= WHAT YOU HAVE TO DO =
Beginning with the line that contains "font-size: 19px ->" and ending with the last line of the records, write out each line exactly and omit the pictures.

= RAW DATA =

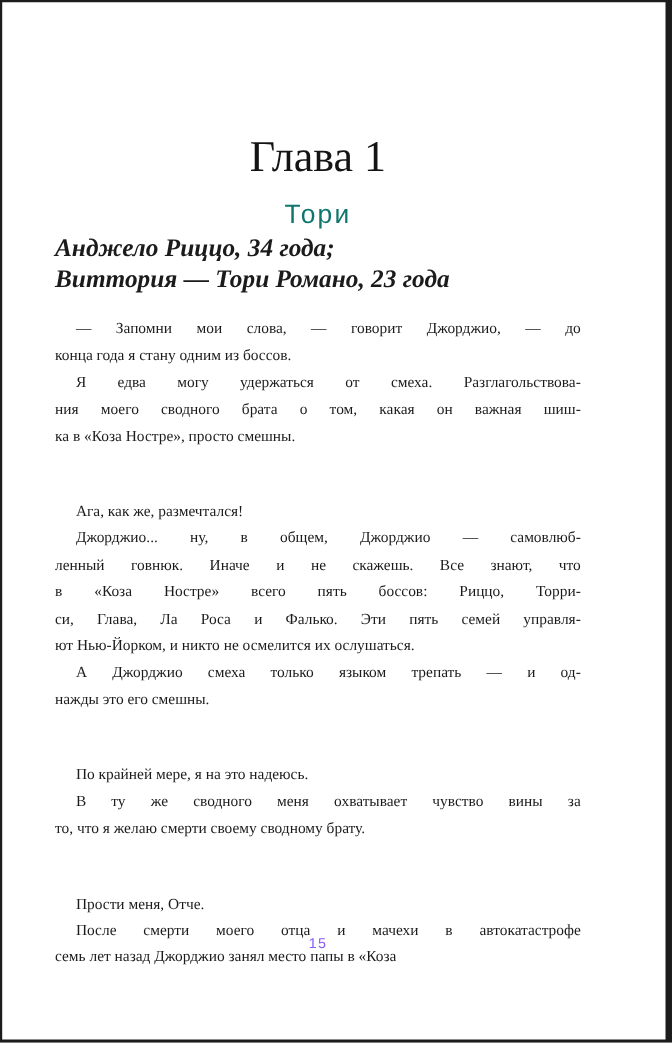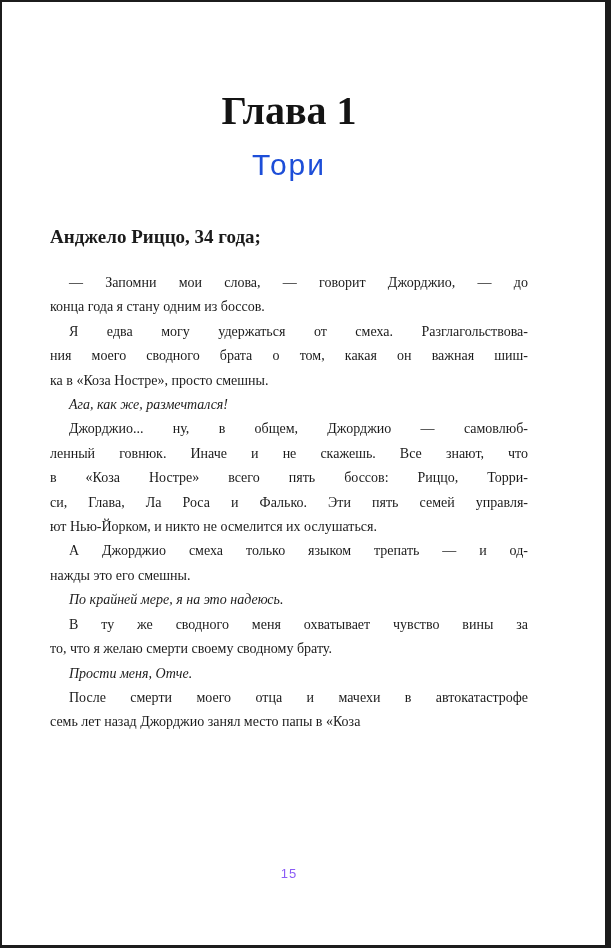"Глава 1" .chapter-title { font-weight: 700 -> 400; margin: 16px -> 0; padding-top: 71px -> 118px }
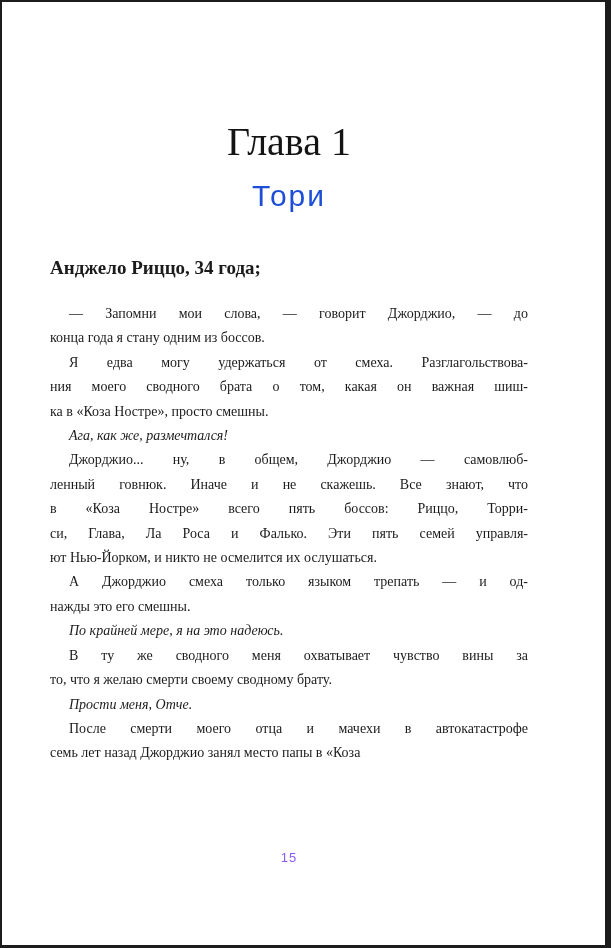"Тори" .chapter-subtitle { color: #1d4ed8 -> #0f766e; font-size: 30px -> 24px }
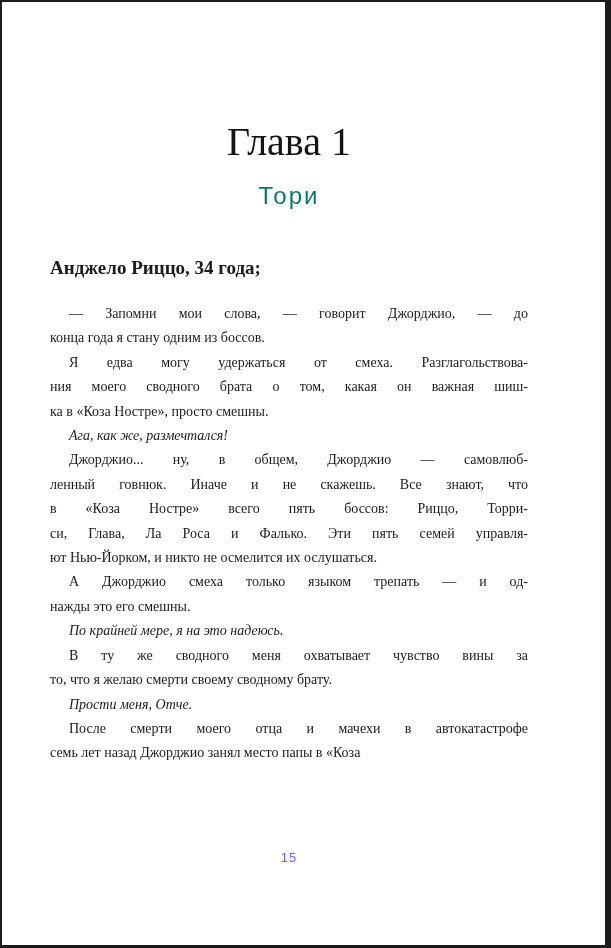"Анджело Риццо, 34 года;" .epigraph { font-size: 19px -> 23px; font-style: none -> italic; margin-top: 42px -> none }
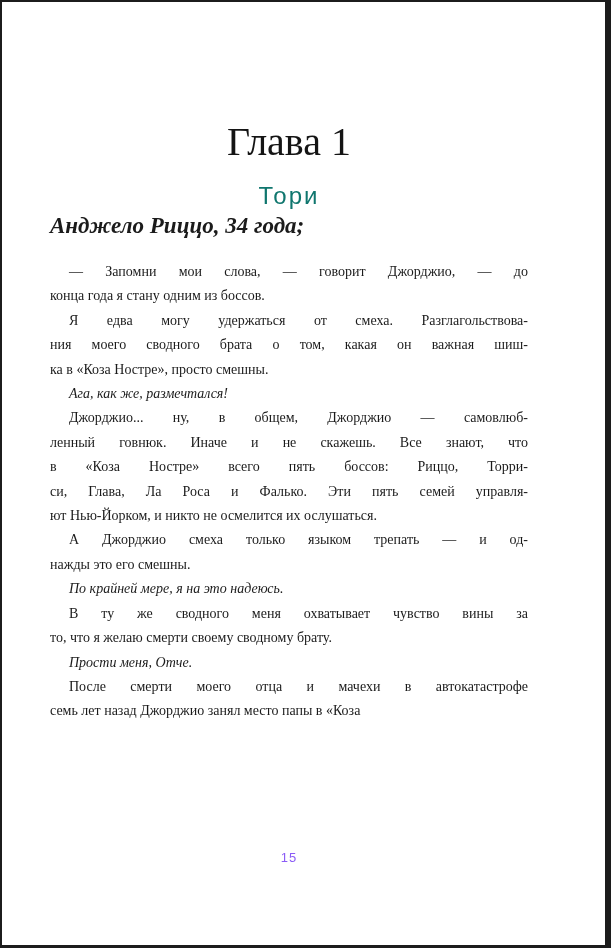"Виттория — Тори Романо, 23" div.epigraph-line { html: none -> <div>Виттория — Тори Романо, 23 года</div> }
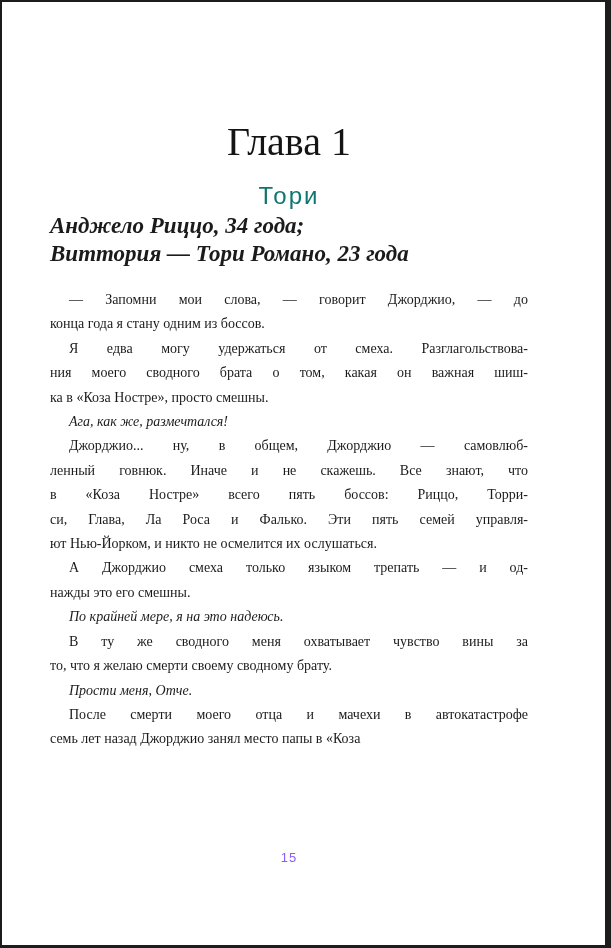"Ага, как же, размечтался!" .paragraph.italic { font-style: italic -> none; margin-top: none -> 44px }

= TASK RESULT =
"Анджело Риццо, 34 года;" .epigraph { font-size: 19px -> 23px; font-style: none -> italic; margin-top: 42px -> none }
"Виттория — Тори Романо, 23" div.epigraph-line { html: none -> <div>Виттория — Тори Романо, 23 года</div> }
"Ага, как же, размечтался!" .paragraph.italic { font-style: italic -> none; margin-top: none -> 44px }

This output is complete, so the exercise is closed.